Tiido wrote:It is fully OPL4 compatible as ar as sound generation stuff goes. CPU can be turned off and you can directly access the registers and make sound that way but the sample ROM is completely different beast without any similarity to YRW801 that most YMF278 things use.
That was a bit of an understatement, actually. Looking at the chart in the datasheet, not only is the sample ROM smaller, but they have stuffed more instruments in. The YRW801 includes only the standard drum bank, while this appears to have the usual nine of them. I strongly suspect that they must have made some significant compromises to get everything into half the space, much like they did for the standard InterWave ROM. If that's all you've ever heard, it may not seem to be lacking, but when you compare one with the other, the differences can be striking.
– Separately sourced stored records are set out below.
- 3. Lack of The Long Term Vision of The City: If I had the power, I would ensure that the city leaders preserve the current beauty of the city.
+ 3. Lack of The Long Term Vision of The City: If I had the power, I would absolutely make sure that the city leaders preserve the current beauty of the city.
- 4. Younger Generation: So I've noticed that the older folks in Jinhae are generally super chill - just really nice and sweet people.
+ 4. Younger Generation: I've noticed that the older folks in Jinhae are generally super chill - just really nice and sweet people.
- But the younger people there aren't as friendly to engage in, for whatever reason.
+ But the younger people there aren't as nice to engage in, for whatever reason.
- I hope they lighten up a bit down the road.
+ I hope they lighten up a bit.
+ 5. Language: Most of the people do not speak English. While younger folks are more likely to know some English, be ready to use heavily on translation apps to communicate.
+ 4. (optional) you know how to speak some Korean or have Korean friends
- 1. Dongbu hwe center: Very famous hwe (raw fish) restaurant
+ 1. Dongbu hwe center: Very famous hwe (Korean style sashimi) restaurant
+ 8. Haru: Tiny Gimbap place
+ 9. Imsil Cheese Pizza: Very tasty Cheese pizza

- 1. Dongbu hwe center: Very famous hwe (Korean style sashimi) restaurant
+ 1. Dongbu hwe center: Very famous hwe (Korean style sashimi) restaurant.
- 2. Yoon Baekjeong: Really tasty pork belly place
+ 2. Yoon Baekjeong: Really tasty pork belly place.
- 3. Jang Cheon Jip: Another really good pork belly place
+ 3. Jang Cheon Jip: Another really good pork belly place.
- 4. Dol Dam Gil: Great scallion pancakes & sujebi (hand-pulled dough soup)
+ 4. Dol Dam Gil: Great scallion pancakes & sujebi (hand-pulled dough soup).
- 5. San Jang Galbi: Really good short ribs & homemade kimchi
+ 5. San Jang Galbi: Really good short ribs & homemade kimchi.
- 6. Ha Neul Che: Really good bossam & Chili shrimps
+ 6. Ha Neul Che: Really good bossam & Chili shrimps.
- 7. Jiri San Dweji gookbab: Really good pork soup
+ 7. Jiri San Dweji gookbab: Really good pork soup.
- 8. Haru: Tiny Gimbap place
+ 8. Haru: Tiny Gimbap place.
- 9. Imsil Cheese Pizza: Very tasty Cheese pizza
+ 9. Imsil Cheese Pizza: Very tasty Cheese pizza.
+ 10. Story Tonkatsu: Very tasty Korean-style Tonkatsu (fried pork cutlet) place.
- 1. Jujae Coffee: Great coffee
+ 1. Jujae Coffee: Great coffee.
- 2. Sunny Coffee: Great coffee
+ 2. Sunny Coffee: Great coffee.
That was the situation when switching between the 1 MiB InterWave ROM and it's 4 MiB counterpart. They are "based on the same sample data", but you start to really notice the shortened loops and truncated percussion once you've heard the larger version.
This still bothers me: if Fat-Seal certification is supposed to mean that the volume balance and instrument characteristics will be similar across GM devices, why is there such a dramatic difference between certified instrument banks? If we take the Audiotrix Pro (the very first Fat-certified card) demo files (not the 44-voice ones) and play them on your card, a Roland and the Fat-certified InterWave bank, the sound will still be quite different, in terms of balance, etc. What, then, was the point of the whole Fat certification exercise?